In the root cellar Thea collected the morning's fare: the oats, the buttermilk, the bacon. There were bushels of sprouted potatoes and overripe onions and twenty pumpkins ready to be made into pie. She gathered fifty pounds of potatoes and five pounds of oleo. She had baked the bread the night before, and she removed twenty loaves from the wooden breadbox. She thought if the men were anything like herself, the warm weather on the heels of such cold would induce their greatest appetites.
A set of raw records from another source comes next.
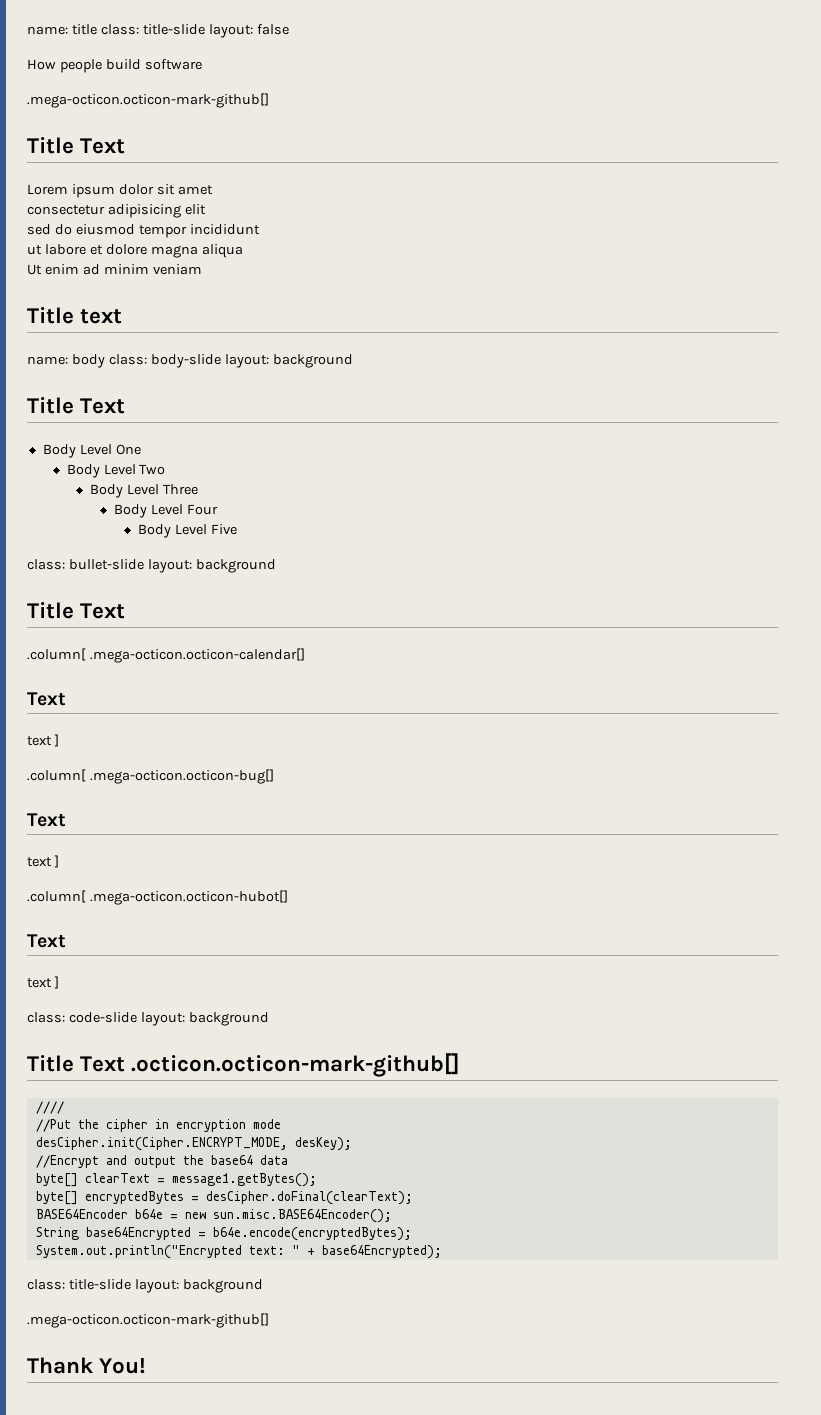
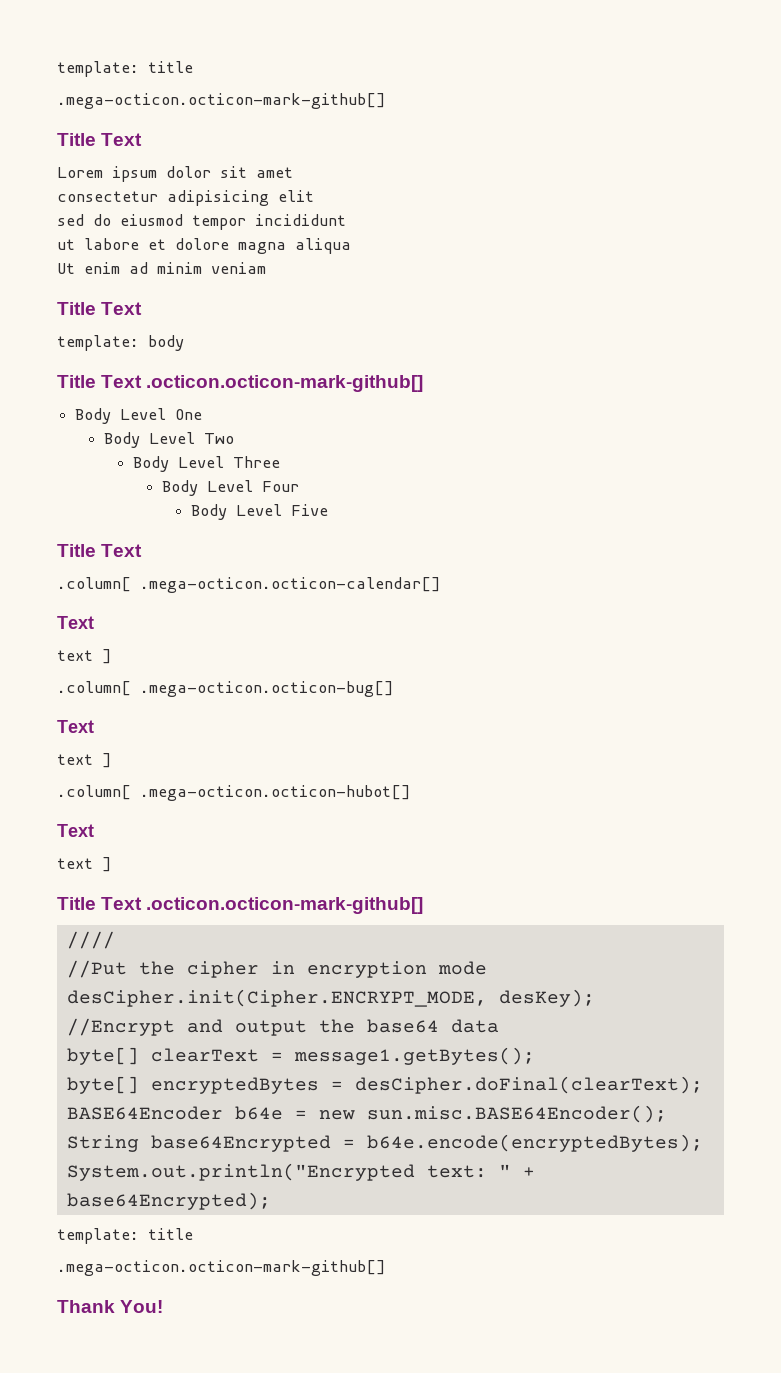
[27,24,289,38] [27,59,202,73] name: title class: title-slide layout: false // How people build software -> [57,61,193,77] template: title
[80,309,123,324] [27,356,68,365] text // name: -> [101,302,143,315] [57,335,139,351] Text // template:
[108,354,353,368] [27,397,126,414] class: body-slide layout: background // Title Text -> [57,375,424,392] // Title Text .octicon.octicon-mark-github[]
[27,559,276,573] // class: bullet-slide layout: background -> (328, 510) none
[27,1012,269,1026] // class: code-slide layout: background -> (112, 864) none
[27,1279,263,1293] class: title-slide layout: background -> [57,1228,193,1244] template: title

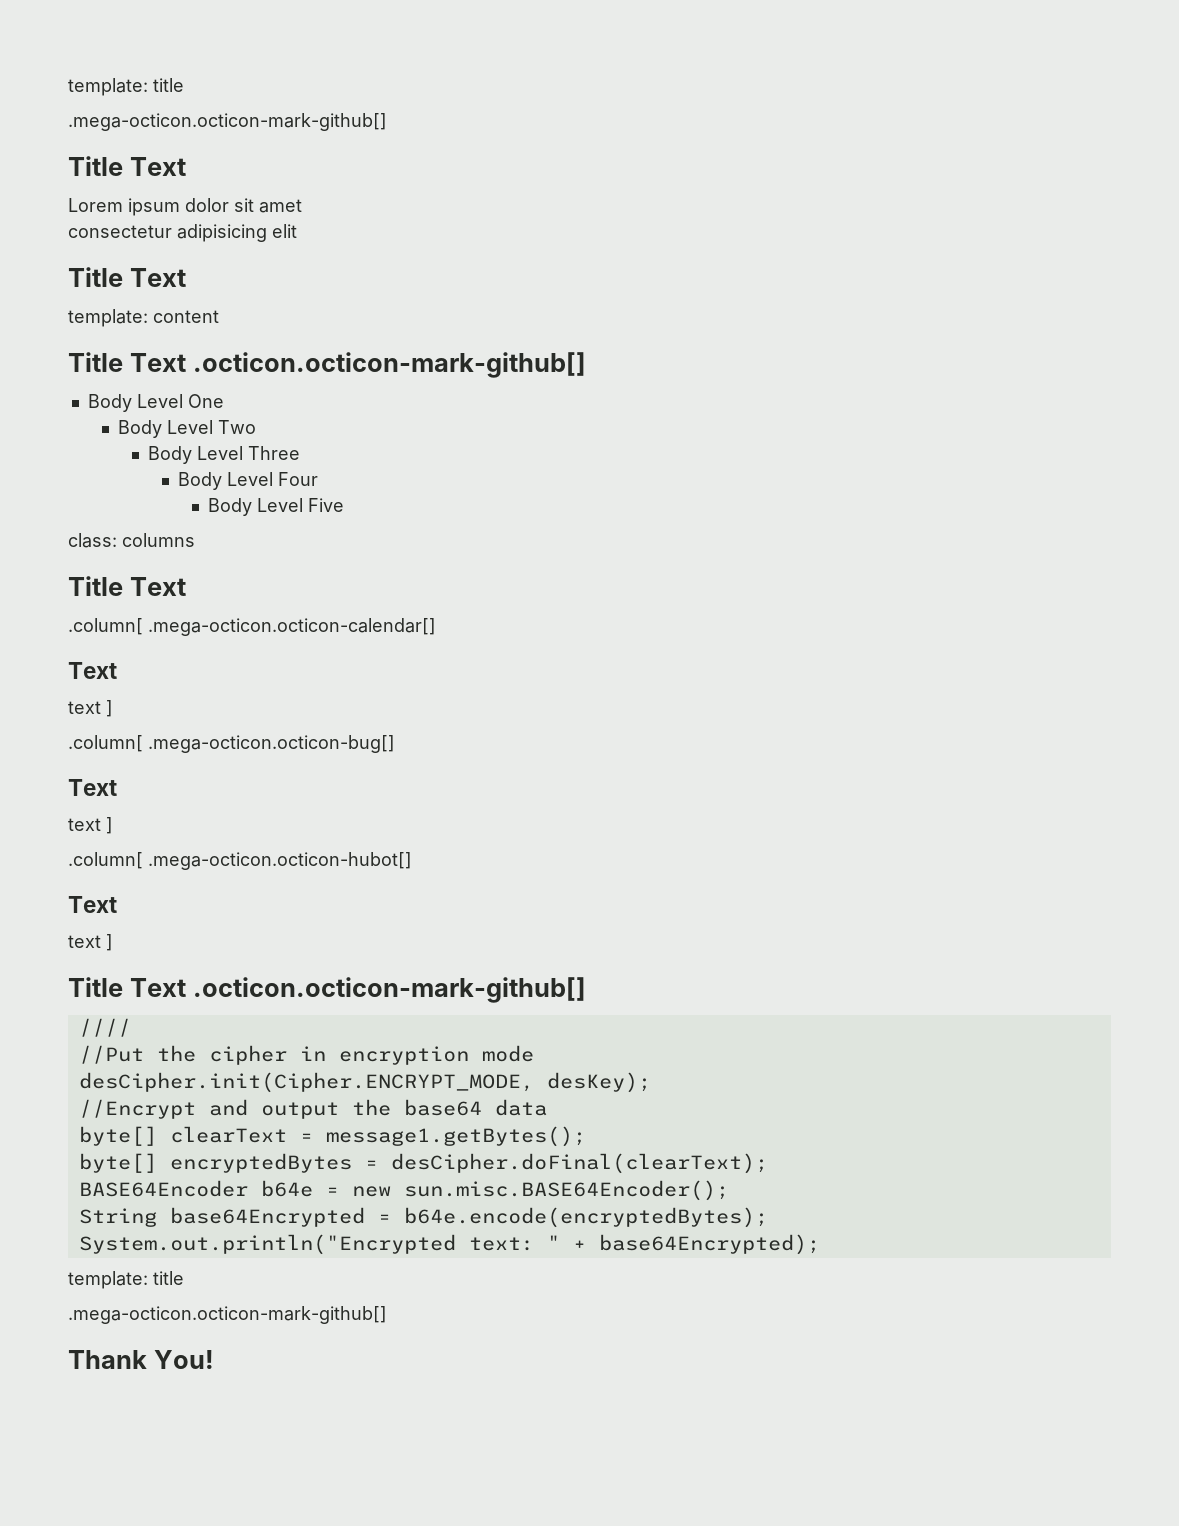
[57,214,346,230] [57,238,351,254] [57,262,266,274] // sed do eiusmod tempor incididunt // ut labore et dolore magna aliqua // Ut enim ad minim veniam -> (297, 231) none
[148,335,184,351] body -> [153,310,219,323] content
(328, 510) none -> [68,533,195,548] // class: columns

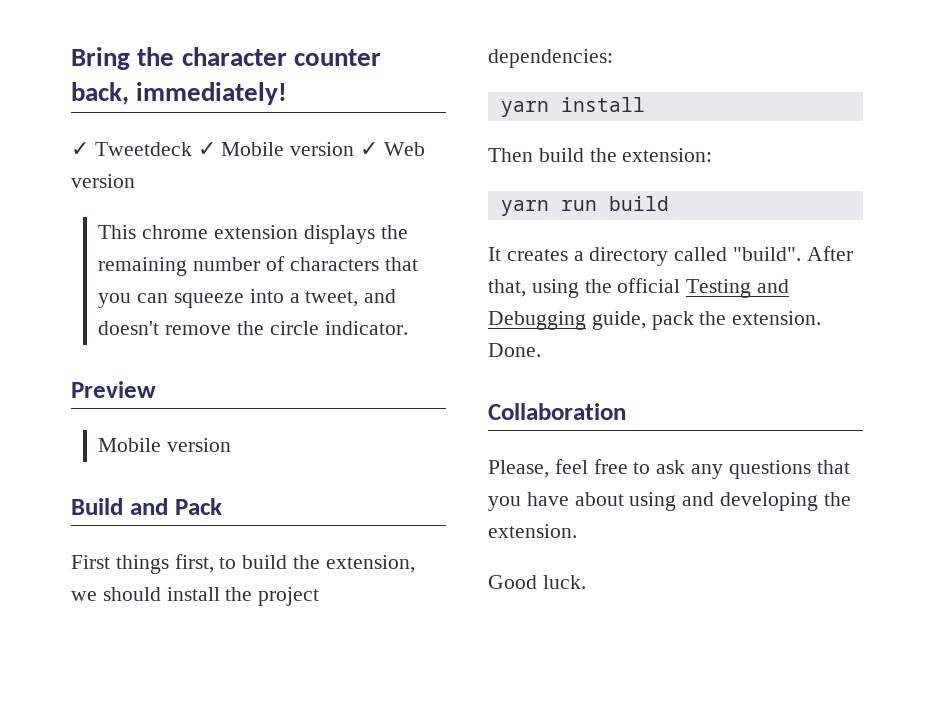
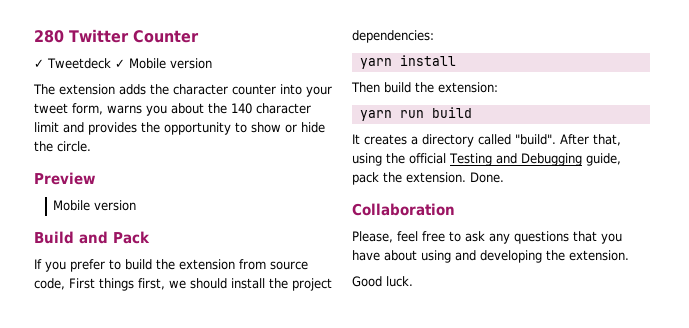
[71,47,381,70] [71,82,288,105] Bring the character counter back, immediately! -> [34,29,199,43] 280 Twitter Counter
[360,142,425,156] [71,174,135,188] [98,225,408,244] [98,256,418,276] [98,289,397,308] [98,321,408,335] ✓ Web version // This chrome extension displays the remaining number of characters that you can squeeze into a tweet, and doesn't remove the circle indicator. -> [33,84,332,97] [34,103,311,116] [34,122,325,135] [34,141,91,152] // The extension adds the character counter into your tweet form, warns you about the 140 character limit and provides the opportunity to show or hide the circle.
[71,554,415,574] First things first, to build the extension, -> [34,259,308,272] [34,278,165,291] If you prefer to build the extension from source code, First things first,

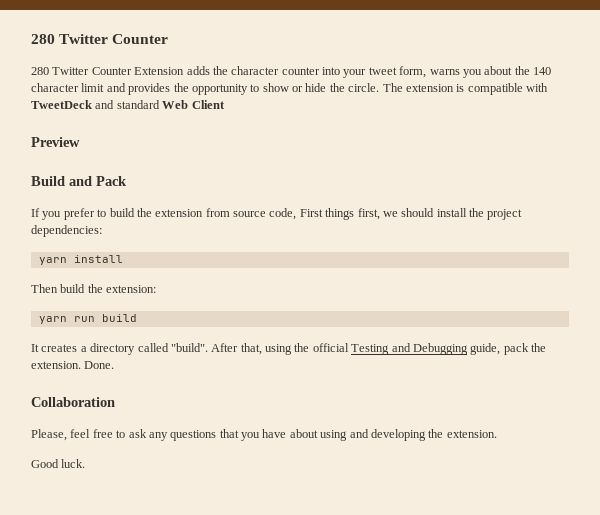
[34,58,212,69] [33,84,115,95] ✓ Tweetdeck ✓ Mobile version // The extension -> [31,67,185,75] 280 Twitter Counter Extension
(91, 146) none -> [382,83,548,95] [31,100,225,109] The extension is compatible with TweetDeck and standard Web Client
[53,200,137,211] // Mobile version -> (80, 142) none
Indeed, when the men arrived after reveille, they found their seats quickly and ate with gusto. Each was served a rasher of bacon, four slices of bread and oleo, boiled and salted potatoes, a heap of steaming oats, and coffee to wash it down. Fifteen minutes after taking their places at the tables they rose and marched out of the mess hall, their mittens and hats in their hands, their coats and shirt collars unbuttoned. Under a dull sun they climbed aboard the empty hauling sleds and lit their pipes or cigars. Thea went to the door and watched as the horses pulled onto the ice road. She could see the runners plowing through the soft snow. Lodden followed the sleigh to the first bend before reversing his enormous stride and backing toward camp.
She had only finished her tea when the supply sleigh arrived, hauled by two horses worse for the season. The same company that owned the mill owned the timber and two camps— the Burnt Wood River Camp and another in the Cloquet Valley— and the sleigh ran a regular loop between the two, stopping at the commissary in Duluth to reload with each pass. Twice each week the same drivers dropped the stores, both the usual fare and, on Fridays, what passed for Sunday dinner. Oftenest this was herring but on that day it was one hundred pounds of pork chops, a cask of fresh apples, and three gunnysacks of butter nut squash. Thea pinched two of the apples while the brothers Meltmen unloaded the sleigh.
While they worked, Thea took the apples from her apron pocket and fed one to each of the horses.
She was paring the squash on a bench outside the mess hall, the warm sun still hazy above the clouds, when she saw Joshua Smith steer his fine hickory sleigh around the last bend on the ice road. He sat on a seat of crushed purple velvet and wore a mink coat and beaver skin hat. His boots were Anishinabe-style moccasins, covered in beadwork and quills and lined with sheep's wool. His mittens hung from the cuffs of his sleeves.
"Good afternoon," he said, then pulled his watch from its pocket and corrected himself. "I should say good morning. Is Trond about?"
Thea understood he was asking for the foreman and shrugged to suggest she did not know.
"Have you got coffee in there?" He pointed at the mess-hall door.
She understood this query, too, and nodded and hurried in. At the stove Thea poured coffee and offered him a cup.
"I thank you," he said and took a long drink.
She noticed that one of his front teeth was dead.
"I've heard rumors of women working the Burnt Wood Camp." He took another drink. "But I didn't believe it." He looked at her directly, his dead tooth dividing an impish smile. "A man could sure use a bowl of that stew boiling up yonder."
Thea looked down.
He smiled his dead-tooth smile. He said, "You've got a thing for quiet, eh? Where are you from, darling?" He cocked his head as if to take stock. " Those cheeks and blond locks, I suppose you ain't from Africa." He laughed at his joke. "Norway," he ventured, "Norge?"
Her eyes widened and she replied in Norwegian, "I am from Norway." And then, recalling her English lesson upon leaving Hammerfest, she continued in English, "I am new in America."
To her surprise and relief he responded in Norwegian, introducing himself as the watch salesman Joshua Smith, down from Duluth. He informed her that Trond expected him and repeated his request for a bowl of stew. She moved slowly to the pot on the stove and fetched the stew, deciding as she crossed the hall that despite his dead tooth, Smith was handsome in a way none of the jacks was. His handlebar mustache exaggerated a rakish smile and those eyes of his were wide and devilish enough to cast spells.
He ate standing, loosening the buttons on his shirt. She was used to the jacks and their absence of manners and Smith cut a marked contrast. He dabbed the corners of his mouth with a handkerchief after each bite, there was no slurping, no licking the bowl once the meat and vegetables were eaten. He did not belch when he set the bowl on the tabletop. Without asking, he took a tin cup and went to the cistern and dipped a cup of water. When he finished drinking he used the ladle hanging from the lip and dipped himself another. With every movement he became more at ease in the room.